Directions for this task. The listing below should be reproduced precisely, except for its images.

Input material.
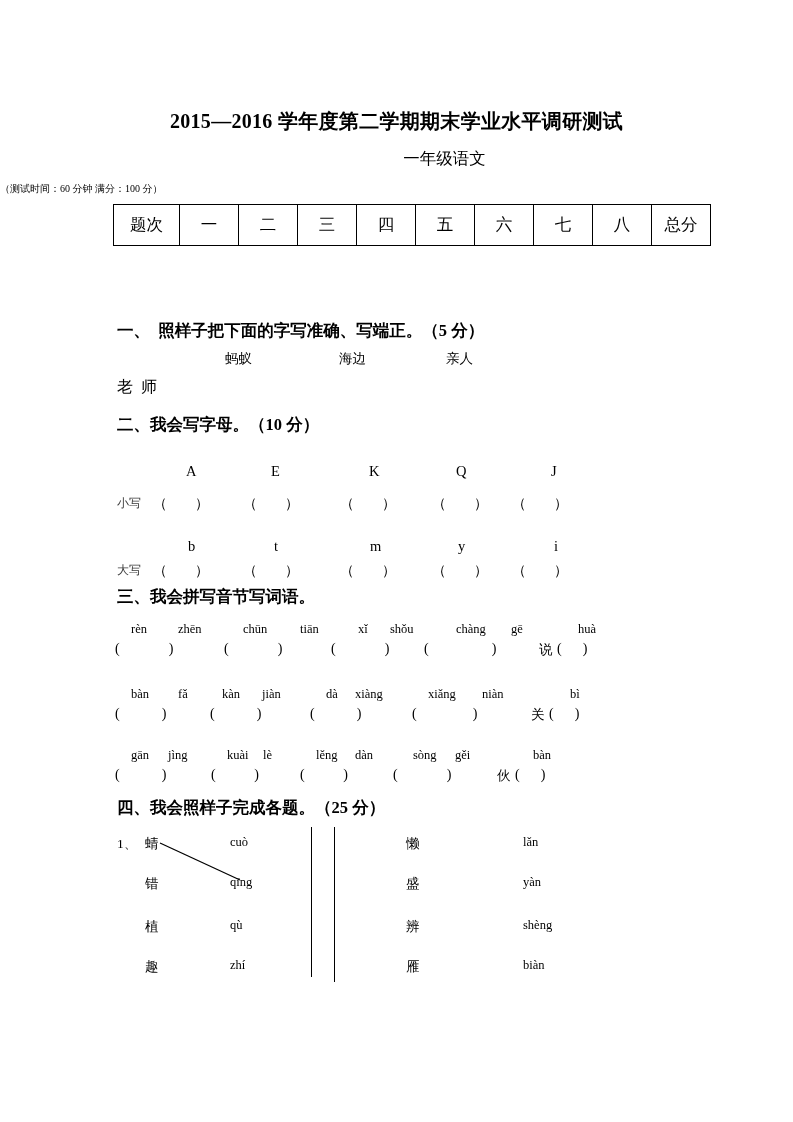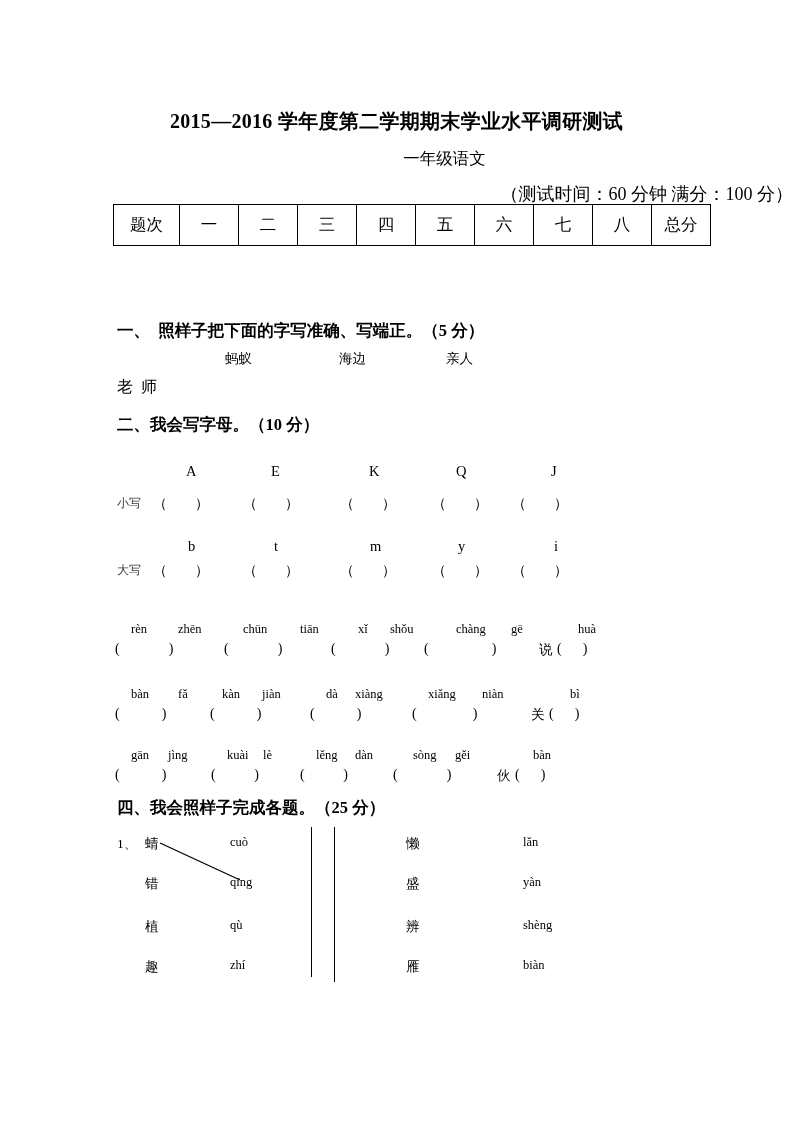--- a/index.html
+++ b/index.html
@@ -45,8 +45,8 @@
     position: absolute;
     left: 0; top: 182px;
     width: 793px;
-    text-align: right;
-    font-size: 18px;
+    text-align: left;
+    font-size: 10px;
   }
 
   

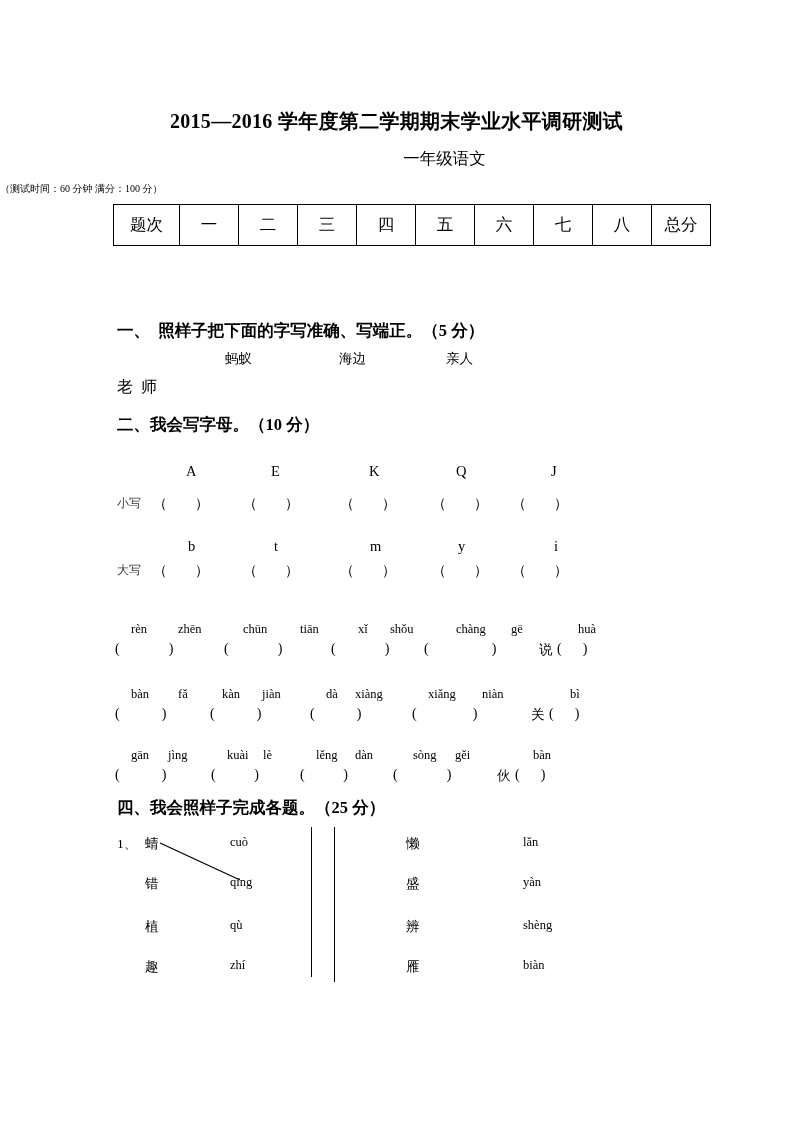--- a/index.html
+++ b/index.html
@@ -179,6 +179,7 @@
   <div class="brackets small gray" style="left:432px; top:562px;">（        ）</div>
   <div class="brackets small gray" style="left:512px; top:562px;">（        ）</div>
 
+  <div class="sec-head" style="left:117px; top:586px;">三、我会拼写音节写词语。</div>
 
   <div class="t pin" style="left:131px; top:622px;">rèn</div>
   <div class="t pin" style="left:178px; top:622px;">zhēn</div>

Response area.
--- a/index.html
+++ b/index.html
@@ -45,8 +45,8 @@
     position: absolute;
     left: 0; top: 182px;
     width: 793px;
-    text-align: right;
-    font-size: 18px;
+    text-align: left;
+    font-size: 10px;
   }
 
   

--- a/index.html
+++ b/index.html
@@ -179,6 +179,7 @@
   <div class="brackets small gray" style="left:432px; top:562px;">（        ）</div>
   <div class="brackets small gray" style="left:512px; top:562px;">（        ）</div>
 
+  <div class="sec-head" style="left:117px; top:586px;">三、我会拼写音节写词语。</div>
 
   <div class="t pin" style="left:131px; top:622px;">rèn</div>
   <div class="t pin" style="left:178px; top:622px;">zhēn</div>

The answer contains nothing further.